In the spring of 1910 The Real Estate Record & Builders’
Guide reported that architect Alexander M. Welch had designed “a row of 3
five-story American basement dwellings for W.W. & T. M. Hall on south side
of West 86th street.” Completed the same
year, the mansions, Nos. 12, 14 and 16, were distinctively different in style. It was a somewhat unusual move. Architects designing rows of speculative
rowhouses on the Upper West Side tended to create a harmonious flow--a sort of unit. Welch opted instead for architectural individuality.
The architect had been hired by brothers William and Thomas
Hall, known for erecting lavish, speculative homes targeted for Manhattan’s wealthy
upper class.
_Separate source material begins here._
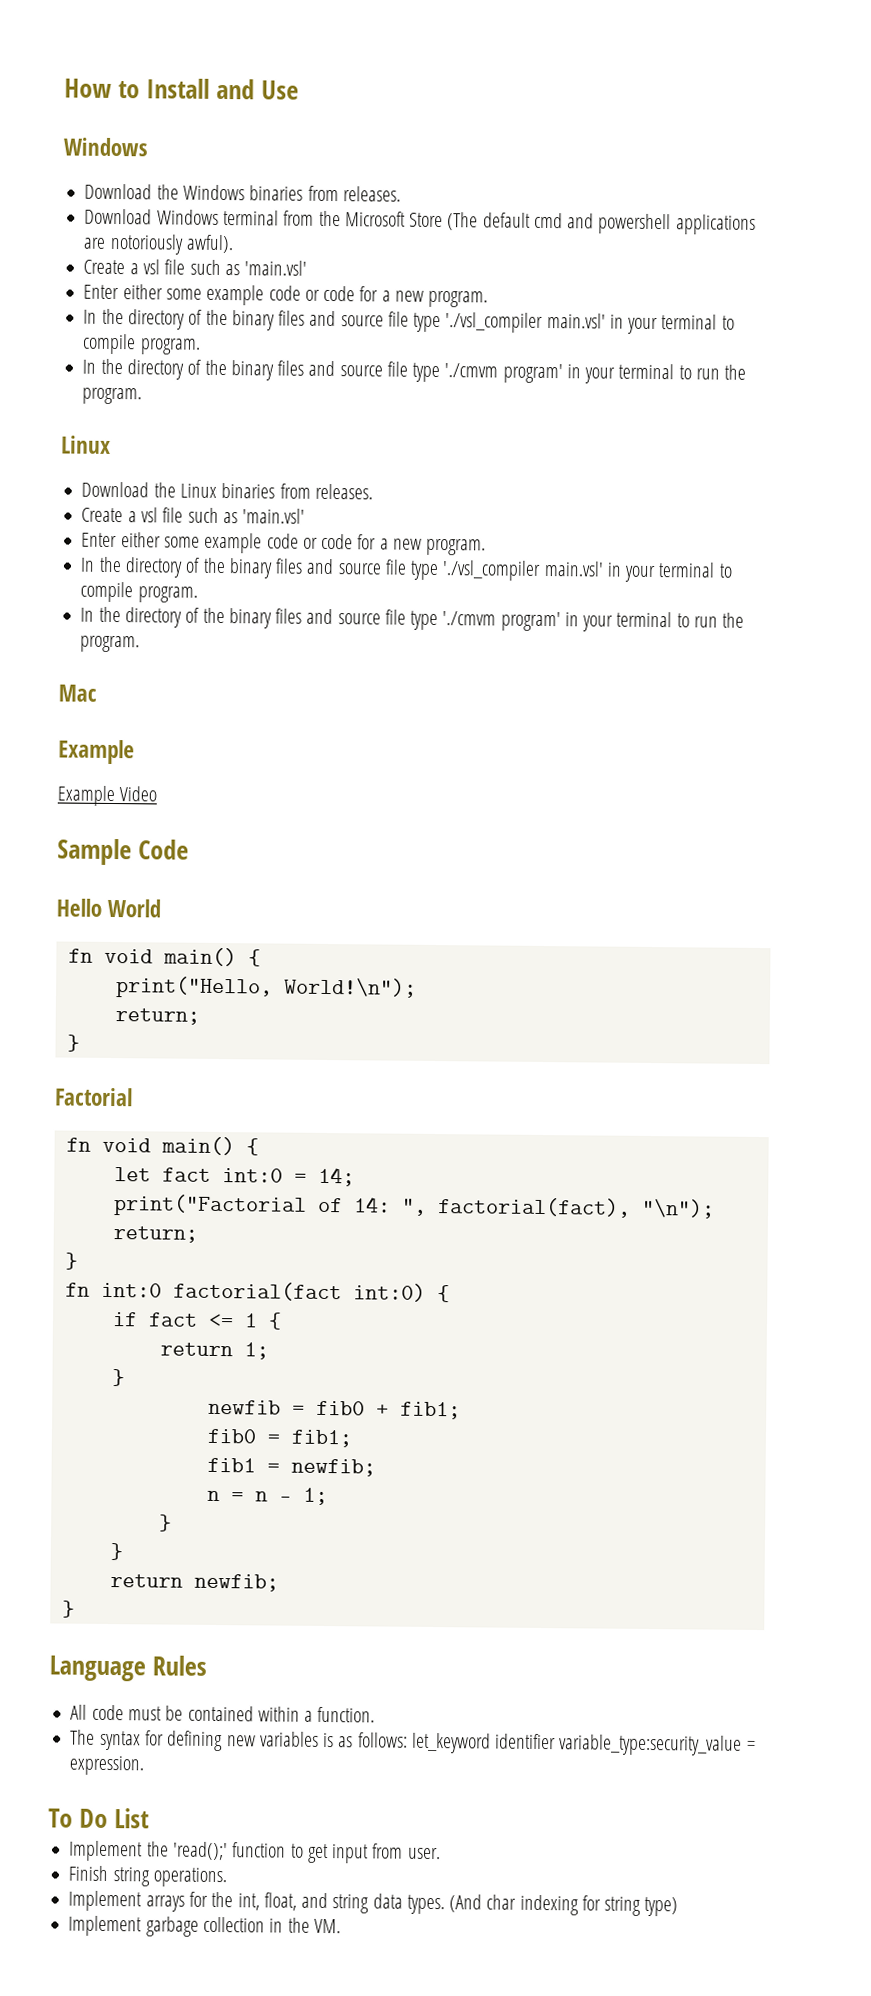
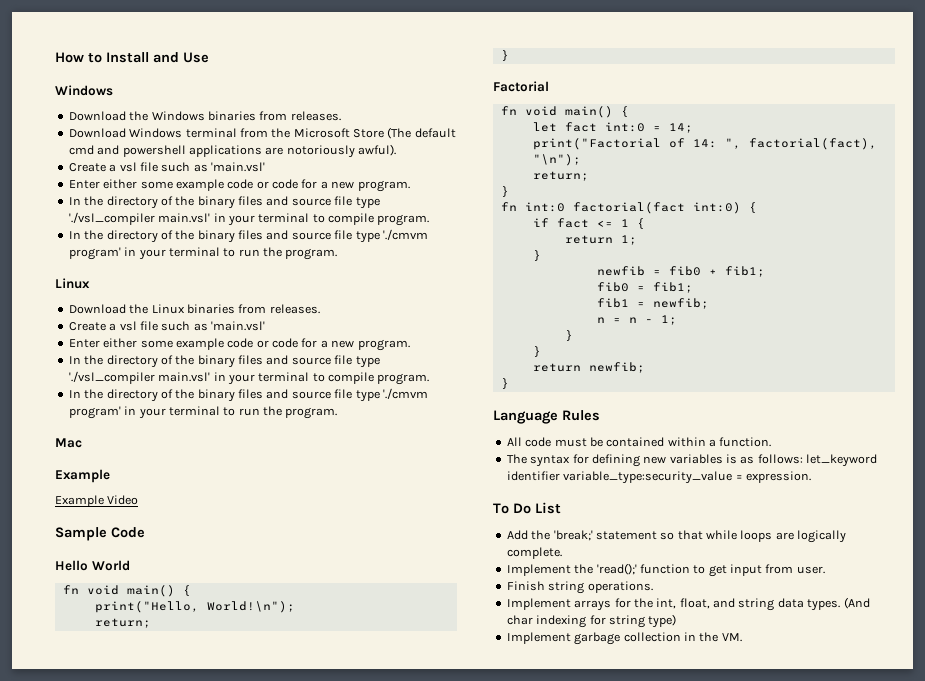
(150, 1818) none -> [506,530,847,543] [506,547,562,559] // Add the 'break;' statement so that while loops are logically complete.

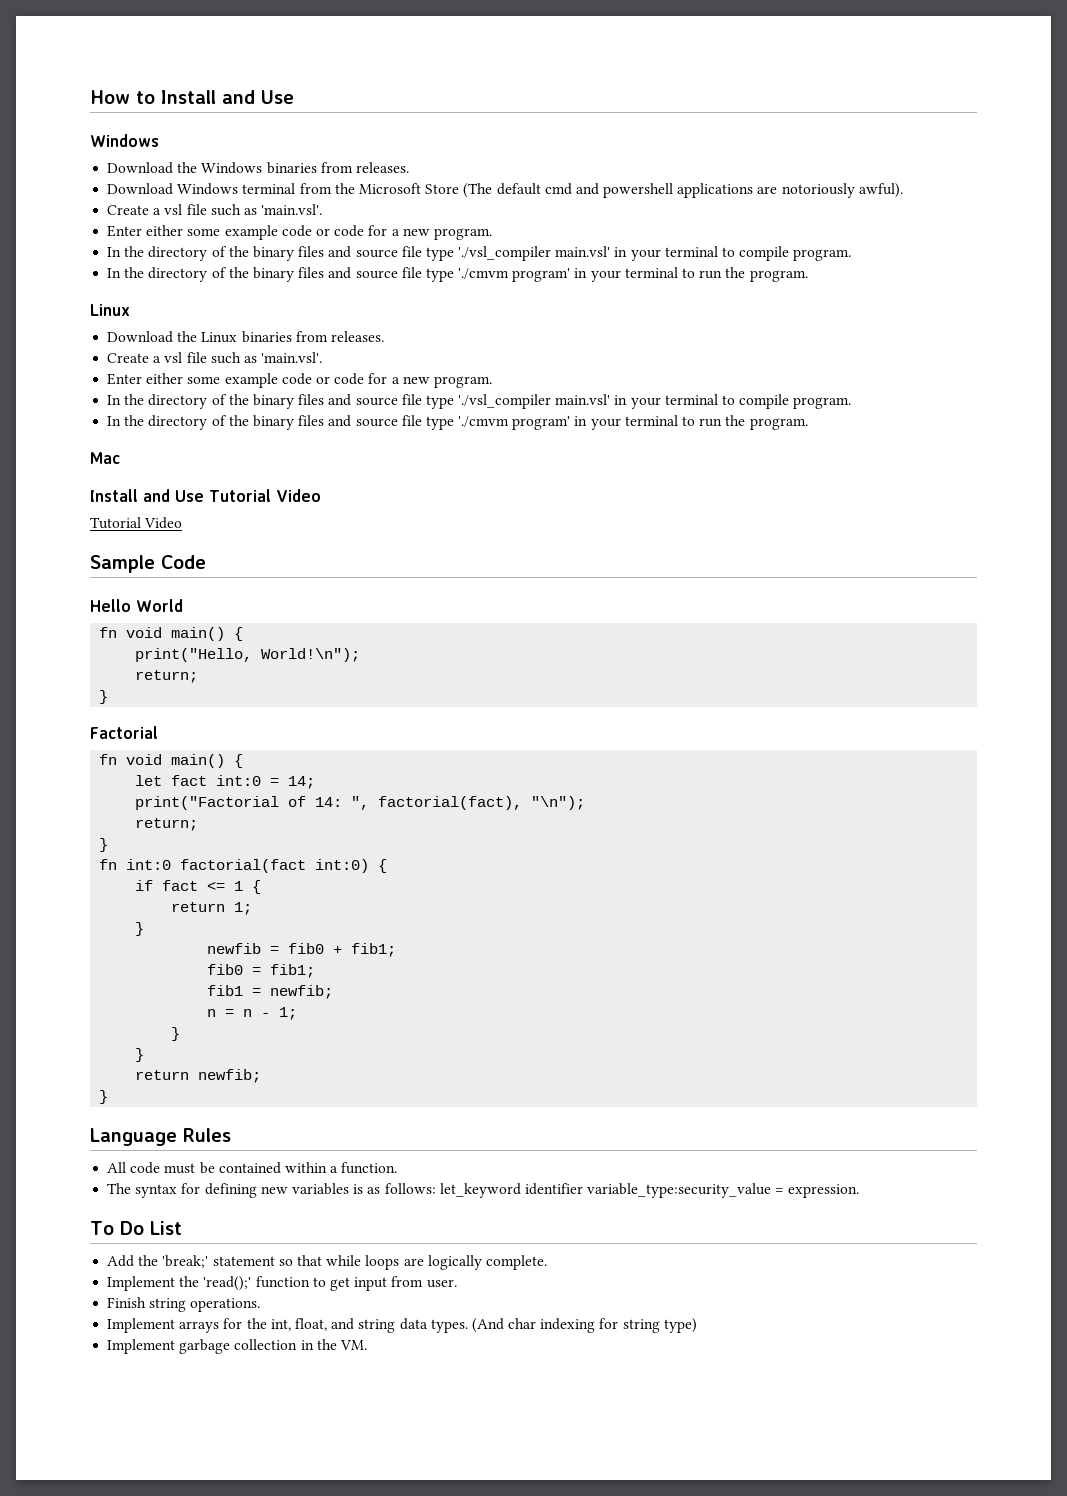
[211,162,265,172] 'main.vsl' -> [261,204,323,215] 'main.vsl'.
[211,321,265,331] 'main.vsl' -> [261,352,323,363] 'main.vsl'.
[55,469,110,483] [55,495,104,507] Example // Example -> [90,489,321,502] [90,517,141,529] Install and Use Tutorial Video // Tutorial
The 86th Street
mansions were the last word in modern conveniences, like elevators, but the
Financial Panic of 1907 made selling the homes a challenge. Neither 14 nor No. 16 was not sold until 1913.
No 14, a handsome Neo-Renaissance home, sat on a rusticated
limestone base with the entrance a few steps off the sidewalk. Three stories of muddy-red brick were
highlighted by heavy limestone window surrounds and bandcourses; and capped by a
steep tiled mansard and two dormers joined by a single roof.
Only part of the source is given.